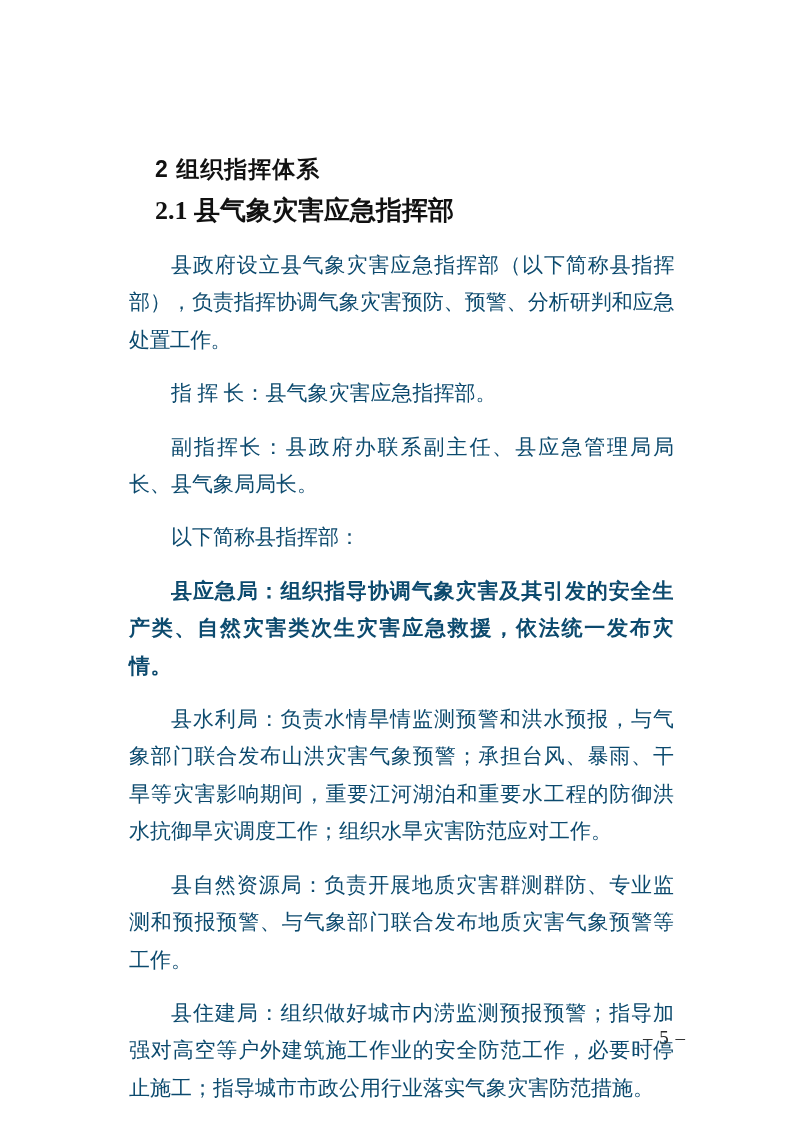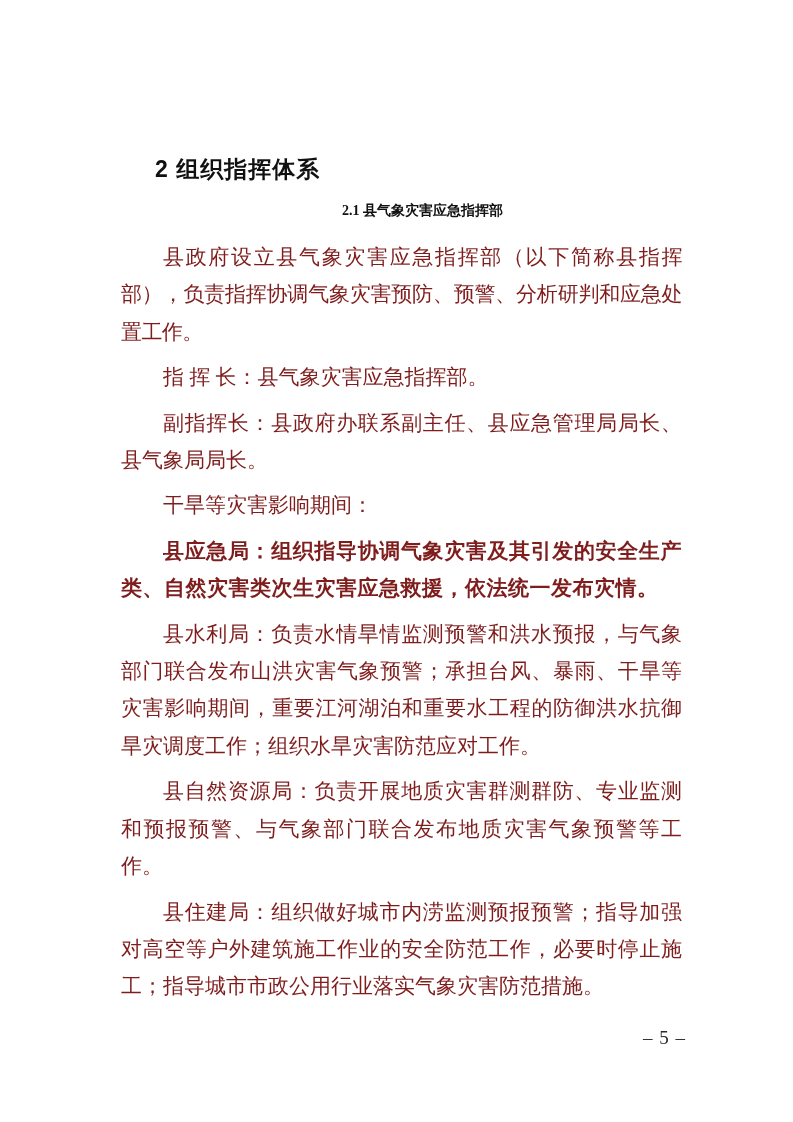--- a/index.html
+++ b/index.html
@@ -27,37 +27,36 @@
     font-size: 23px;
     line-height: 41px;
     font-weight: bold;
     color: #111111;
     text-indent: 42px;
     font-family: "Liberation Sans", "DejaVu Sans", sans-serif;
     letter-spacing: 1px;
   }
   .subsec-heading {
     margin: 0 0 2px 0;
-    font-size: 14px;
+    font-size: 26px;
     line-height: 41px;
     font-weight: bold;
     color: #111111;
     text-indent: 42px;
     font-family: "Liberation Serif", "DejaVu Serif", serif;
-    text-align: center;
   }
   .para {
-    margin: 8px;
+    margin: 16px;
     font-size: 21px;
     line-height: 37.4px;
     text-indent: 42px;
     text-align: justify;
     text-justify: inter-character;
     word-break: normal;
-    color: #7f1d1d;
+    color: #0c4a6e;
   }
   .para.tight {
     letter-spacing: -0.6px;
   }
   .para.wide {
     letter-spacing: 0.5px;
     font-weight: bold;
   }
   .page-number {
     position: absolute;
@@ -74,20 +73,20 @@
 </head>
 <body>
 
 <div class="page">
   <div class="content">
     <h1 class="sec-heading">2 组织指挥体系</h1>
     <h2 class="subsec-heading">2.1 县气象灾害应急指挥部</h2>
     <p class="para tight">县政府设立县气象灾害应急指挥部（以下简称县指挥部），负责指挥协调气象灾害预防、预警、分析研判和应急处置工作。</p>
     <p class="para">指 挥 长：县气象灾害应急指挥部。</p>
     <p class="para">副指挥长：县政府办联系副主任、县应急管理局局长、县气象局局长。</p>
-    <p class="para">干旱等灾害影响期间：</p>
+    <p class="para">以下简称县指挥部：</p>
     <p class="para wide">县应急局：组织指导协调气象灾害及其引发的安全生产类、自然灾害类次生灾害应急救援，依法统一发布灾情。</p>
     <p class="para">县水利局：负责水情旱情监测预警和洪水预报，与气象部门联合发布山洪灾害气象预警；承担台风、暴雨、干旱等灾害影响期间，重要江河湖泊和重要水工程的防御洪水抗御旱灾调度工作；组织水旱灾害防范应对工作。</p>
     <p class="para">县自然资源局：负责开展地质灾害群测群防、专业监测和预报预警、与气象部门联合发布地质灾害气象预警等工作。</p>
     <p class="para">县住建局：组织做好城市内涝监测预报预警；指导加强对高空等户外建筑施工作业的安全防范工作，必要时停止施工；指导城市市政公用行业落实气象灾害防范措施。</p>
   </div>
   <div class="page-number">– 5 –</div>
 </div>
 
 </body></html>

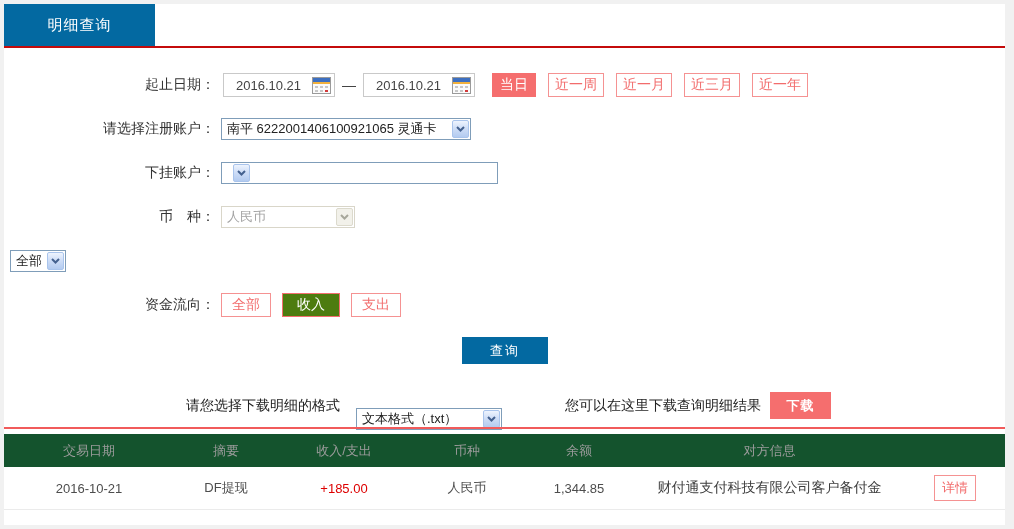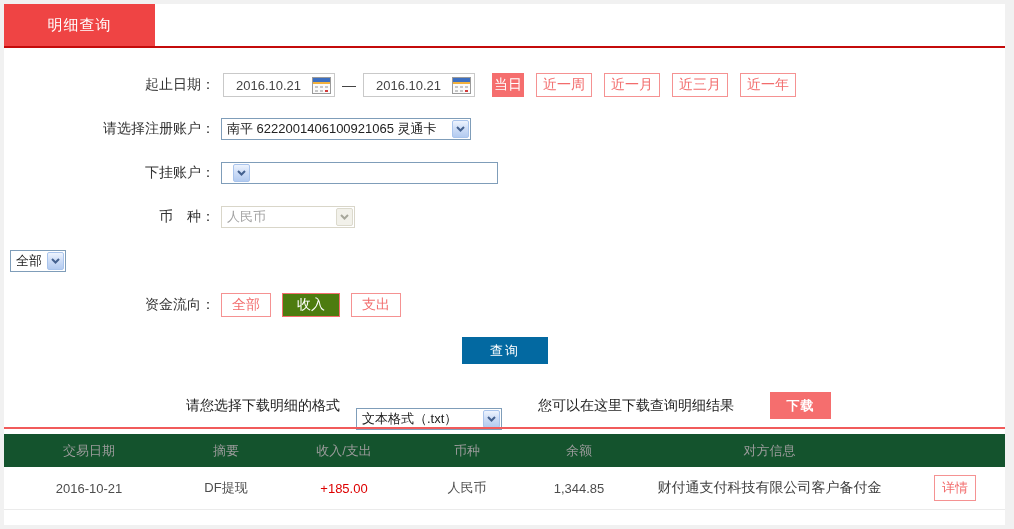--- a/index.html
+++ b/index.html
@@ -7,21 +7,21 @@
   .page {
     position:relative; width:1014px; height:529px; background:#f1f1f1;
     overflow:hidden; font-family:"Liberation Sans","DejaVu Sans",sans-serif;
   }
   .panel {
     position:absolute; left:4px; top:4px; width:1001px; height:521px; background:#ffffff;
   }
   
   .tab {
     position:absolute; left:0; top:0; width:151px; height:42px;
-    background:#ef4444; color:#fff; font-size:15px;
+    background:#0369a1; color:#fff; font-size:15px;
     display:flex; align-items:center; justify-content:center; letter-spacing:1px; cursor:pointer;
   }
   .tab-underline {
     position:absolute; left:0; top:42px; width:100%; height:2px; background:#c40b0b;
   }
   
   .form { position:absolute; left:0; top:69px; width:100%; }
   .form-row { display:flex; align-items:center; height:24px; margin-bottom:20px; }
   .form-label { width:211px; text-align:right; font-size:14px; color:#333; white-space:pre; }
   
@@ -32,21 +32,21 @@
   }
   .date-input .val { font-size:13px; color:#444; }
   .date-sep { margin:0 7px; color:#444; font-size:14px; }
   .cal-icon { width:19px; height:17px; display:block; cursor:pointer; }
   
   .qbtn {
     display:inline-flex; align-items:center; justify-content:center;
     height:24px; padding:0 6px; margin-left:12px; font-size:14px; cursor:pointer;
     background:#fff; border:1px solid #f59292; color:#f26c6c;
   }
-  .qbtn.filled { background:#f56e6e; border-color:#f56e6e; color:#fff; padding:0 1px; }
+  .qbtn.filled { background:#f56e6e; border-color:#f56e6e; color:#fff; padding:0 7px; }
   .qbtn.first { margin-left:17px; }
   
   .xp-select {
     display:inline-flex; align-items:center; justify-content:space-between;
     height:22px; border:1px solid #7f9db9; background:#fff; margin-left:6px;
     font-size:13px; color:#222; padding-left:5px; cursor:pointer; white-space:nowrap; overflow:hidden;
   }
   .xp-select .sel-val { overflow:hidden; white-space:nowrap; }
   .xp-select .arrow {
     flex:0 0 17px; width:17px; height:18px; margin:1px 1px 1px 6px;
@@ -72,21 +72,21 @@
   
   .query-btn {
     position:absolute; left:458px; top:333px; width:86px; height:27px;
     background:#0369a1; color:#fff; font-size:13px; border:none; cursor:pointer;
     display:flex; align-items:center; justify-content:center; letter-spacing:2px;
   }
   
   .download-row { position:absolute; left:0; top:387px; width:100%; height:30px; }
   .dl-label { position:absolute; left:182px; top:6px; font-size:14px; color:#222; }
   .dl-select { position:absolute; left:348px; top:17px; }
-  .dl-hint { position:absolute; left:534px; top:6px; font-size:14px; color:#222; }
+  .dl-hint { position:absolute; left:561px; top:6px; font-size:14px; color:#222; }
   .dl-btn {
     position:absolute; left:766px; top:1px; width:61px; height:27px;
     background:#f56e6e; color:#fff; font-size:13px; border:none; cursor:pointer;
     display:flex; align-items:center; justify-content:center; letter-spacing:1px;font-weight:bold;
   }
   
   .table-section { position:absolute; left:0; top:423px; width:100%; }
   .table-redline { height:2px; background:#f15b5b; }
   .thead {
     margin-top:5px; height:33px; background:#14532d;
※
■ **Work to complete**
Given the records above, return exactly the lines starting at the line containing "background:#ef4444; color:#fff; font-size:15px;" and ending at the line containing "display:flex; align-items:center; height:24px;", including both.

■ **Answer section**
-    background:#ef4444; color:#fff; font-size:15px;
+    background:#0369a1; color:#fff; font-size:15px;
     display:flex; align-items:center; justify-content:center; letter-spacing:1px; cursor:pointer;
   }
   .tab-underline {
     position:absolute; left:0; top:42px; width:100%; height:2px; background:#c40b0b;
   }
   
   .form { position:absolute; left:0; top:69px; width:100%; }
   .form-row { display:flex; align-items:center; height:24px; margin-bottom:20px; }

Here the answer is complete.